I began a chapter in a textbook on computational theory where they begin to talk about decidable languages.
The problems in this section are pretty confusing and I honestly don't know how to begin them because I'm not 100% on what they mean when they say "countable".
Can anyone help walk me through this problem in the book, that simply states;
Show that the number of push-down automatons is countable.
Since you don't provide any attempt on your own part, note two things.
The definition of countability.
A set $A$ is countable if and only if $A$ is finite or there is a bijection $f : A \to \mathbb{N}$.
How do you represent pushdown automata in a formal way?
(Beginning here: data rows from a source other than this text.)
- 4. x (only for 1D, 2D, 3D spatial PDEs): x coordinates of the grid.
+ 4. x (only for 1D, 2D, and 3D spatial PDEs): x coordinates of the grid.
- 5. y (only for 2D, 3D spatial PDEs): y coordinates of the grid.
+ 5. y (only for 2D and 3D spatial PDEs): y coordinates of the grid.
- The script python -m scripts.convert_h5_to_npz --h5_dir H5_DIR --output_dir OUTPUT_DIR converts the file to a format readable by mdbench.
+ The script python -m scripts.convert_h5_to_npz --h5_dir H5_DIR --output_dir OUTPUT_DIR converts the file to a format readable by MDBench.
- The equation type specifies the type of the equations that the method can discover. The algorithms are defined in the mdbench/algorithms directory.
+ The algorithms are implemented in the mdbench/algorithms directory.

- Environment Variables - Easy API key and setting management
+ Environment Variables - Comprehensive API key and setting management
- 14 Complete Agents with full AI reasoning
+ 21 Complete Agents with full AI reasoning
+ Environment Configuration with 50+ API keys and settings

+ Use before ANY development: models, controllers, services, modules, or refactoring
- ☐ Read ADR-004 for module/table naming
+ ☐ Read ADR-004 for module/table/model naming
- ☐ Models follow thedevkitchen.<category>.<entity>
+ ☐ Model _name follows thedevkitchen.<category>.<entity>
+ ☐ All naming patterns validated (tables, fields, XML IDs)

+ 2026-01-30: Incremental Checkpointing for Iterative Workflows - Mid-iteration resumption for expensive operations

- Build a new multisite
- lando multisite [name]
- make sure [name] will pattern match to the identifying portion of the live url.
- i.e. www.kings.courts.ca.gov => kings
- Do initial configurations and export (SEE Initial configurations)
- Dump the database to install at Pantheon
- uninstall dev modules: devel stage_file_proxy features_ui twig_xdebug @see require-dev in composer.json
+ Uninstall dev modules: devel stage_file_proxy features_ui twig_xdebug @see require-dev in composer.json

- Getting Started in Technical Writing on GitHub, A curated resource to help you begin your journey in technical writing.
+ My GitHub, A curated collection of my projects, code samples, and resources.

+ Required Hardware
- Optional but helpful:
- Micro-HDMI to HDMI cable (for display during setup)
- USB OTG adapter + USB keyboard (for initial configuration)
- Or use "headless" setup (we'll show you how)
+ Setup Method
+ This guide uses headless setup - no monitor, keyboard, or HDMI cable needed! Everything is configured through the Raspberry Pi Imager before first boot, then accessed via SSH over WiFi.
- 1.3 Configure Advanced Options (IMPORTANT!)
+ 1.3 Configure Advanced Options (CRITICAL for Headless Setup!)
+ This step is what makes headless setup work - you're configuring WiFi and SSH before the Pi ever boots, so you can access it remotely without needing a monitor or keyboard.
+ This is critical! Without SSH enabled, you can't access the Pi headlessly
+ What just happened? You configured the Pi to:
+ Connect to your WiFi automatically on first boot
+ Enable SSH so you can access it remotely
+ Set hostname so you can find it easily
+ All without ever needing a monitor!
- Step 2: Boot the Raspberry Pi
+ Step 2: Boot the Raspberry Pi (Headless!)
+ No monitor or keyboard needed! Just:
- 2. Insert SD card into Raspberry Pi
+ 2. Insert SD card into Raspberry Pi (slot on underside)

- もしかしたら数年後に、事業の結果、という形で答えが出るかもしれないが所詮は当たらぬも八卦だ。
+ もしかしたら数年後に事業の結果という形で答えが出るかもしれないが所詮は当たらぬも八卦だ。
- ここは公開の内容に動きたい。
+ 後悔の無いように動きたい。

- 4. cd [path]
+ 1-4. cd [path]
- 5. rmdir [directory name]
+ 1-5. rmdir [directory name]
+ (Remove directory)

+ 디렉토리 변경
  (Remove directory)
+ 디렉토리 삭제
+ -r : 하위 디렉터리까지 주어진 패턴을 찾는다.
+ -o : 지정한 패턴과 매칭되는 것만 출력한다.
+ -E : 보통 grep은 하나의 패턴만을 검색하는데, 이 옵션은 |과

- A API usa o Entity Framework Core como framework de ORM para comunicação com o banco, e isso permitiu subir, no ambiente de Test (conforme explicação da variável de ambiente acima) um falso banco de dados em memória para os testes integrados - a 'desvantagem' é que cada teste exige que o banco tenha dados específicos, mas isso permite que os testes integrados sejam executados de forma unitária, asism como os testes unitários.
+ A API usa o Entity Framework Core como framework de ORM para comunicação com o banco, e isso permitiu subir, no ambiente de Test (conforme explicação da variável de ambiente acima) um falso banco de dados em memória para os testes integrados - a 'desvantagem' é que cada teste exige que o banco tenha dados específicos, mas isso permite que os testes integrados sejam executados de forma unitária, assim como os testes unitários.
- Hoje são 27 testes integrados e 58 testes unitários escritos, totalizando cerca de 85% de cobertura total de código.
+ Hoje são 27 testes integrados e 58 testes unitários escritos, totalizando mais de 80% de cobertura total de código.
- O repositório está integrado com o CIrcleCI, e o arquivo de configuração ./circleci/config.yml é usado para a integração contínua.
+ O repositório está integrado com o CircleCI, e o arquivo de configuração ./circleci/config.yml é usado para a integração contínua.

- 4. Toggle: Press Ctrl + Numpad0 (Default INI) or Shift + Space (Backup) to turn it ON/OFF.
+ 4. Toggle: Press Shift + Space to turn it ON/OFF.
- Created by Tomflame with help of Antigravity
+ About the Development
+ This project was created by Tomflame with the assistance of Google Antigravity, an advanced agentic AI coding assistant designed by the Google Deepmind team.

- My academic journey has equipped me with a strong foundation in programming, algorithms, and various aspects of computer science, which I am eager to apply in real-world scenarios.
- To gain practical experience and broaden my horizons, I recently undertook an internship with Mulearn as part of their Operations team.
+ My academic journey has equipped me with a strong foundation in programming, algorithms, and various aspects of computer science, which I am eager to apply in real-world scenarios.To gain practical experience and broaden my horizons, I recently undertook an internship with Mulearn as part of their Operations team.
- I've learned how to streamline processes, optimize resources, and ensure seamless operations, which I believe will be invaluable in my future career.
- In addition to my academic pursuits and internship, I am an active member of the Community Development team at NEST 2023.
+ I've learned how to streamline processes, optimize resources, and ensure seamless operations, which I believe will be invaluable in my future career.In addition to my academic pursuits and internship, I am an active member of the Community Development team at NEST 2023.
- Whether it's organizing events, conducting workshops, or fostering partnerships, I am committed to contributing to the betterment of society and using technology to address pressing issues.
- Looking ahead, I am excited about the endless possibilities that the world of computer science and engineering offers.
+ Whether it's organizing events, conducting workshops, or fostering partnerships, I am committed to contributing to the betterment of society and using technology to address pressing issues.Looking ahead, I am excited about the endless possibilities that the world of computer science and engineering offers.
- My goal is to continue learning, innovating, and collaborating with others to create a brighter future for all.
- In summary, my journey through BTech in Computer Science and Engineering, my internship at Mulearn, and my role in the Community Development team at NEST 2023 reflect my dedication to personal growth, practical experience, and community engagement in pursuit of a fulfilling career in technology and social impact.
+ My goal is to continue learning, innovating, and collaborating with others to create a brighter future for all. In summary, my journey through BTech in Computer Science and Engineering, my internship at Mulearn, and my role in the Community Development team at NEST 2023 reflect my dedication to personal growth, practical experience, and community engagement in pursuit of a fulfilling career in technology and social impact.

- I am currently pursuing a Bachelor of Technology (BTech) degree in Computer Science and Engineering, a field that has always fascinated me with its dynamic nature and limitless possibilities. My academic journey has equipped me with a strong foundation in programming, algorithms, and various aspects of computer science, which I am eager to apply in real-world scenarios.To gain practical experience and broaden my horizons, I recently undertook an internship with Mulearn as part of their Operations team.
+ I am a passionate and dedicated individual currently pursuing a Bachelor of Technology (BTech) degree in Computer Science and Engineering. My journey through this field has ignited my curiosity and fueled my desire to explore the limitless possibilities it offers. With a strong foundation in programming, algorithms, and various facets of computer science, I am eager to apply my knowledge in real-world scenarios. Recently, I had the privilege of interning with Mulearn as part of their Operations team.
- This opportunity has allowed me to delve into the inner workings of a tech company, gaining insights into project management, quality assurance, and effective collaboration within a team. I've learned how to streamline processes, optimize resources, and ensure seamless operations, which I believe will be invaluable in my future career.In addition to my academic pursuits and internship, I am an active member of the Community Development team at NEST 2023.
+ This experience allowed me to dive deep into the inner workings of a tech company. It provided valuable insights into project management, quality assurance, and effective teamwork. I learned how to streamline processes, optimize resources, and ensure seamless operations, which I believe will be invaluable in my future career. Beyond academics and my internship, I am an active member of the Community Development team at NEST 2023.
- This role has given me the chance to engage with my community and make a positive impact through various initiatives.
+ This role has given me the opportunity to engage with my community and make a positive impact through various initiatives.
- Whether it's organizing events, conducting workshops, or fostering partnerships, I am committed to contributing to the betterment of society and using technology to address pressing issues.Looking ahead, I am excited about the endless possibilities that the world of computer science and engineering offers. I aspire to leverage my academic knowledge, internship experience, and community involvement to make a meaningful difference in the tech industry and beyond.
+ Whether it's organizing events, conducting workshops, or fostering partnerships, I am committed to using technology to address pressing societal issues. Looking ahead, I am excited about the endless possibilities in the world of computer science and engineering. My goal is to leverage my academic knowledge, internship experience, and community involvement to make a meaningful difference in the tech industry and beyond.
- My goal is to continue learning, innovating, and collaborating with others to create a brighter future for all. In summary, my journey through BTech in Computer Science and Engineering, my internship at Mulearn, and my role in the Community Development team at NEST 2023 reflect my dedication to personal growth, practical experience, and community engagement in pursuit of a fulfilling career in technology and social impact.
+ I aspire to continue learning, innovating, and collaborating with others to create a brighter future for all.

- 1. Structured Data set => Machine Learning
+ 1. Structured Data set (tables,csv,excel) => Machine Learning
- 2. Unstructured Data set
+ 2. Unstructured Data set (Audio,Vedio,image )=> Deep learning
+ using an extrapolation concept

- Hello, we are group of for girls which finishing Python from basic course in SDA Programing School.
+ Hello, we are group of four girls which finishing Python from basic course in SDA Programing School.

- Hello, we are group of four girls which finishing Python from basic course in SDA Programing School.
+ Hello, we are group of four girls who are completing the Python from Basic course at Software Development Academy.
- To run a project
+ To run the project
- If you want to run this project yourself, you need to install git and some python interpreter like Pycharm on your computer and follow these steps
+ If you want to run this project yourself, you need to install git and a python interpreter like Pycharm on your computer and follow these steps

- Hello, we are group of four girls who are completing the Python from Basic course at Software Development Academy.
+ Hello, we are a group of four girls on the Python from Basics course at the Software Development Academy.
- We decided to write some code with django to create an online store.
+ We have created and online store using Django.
If you digest the first item and answer the second, the answer should become apparent.
Actually the proof is not so easy. It is not technically hard, but you have to be very careful about definitions.
First, of course, you need to know what countable means, and that was given in @Raphael's answer.
The proof relies on the fact that the set of finite sequences of elements of a countable set is itself countable. You may try to prove this. Look at the proof that rational numbers are countable.
You can read that more intuitively as implying that anything that has a finite description using a finite set of symbols is countable.
Then a possible way to answer your question is to check whether this is the case for pushdown automata.
We know from the definition that they are all finitely described. Then the remaining question is whether the set of symbols used is itself countable. But short of defining that set (how?), we cannot answer that question.
The simple answer is to state that PDAs are defined up to an isomorphism. Actually a very simple isomorphism, which is a simple renaming of symbols used in the description, which has to be finite for each PDA. Then it is always possible to take the symbols in a given countable set, for example the integers.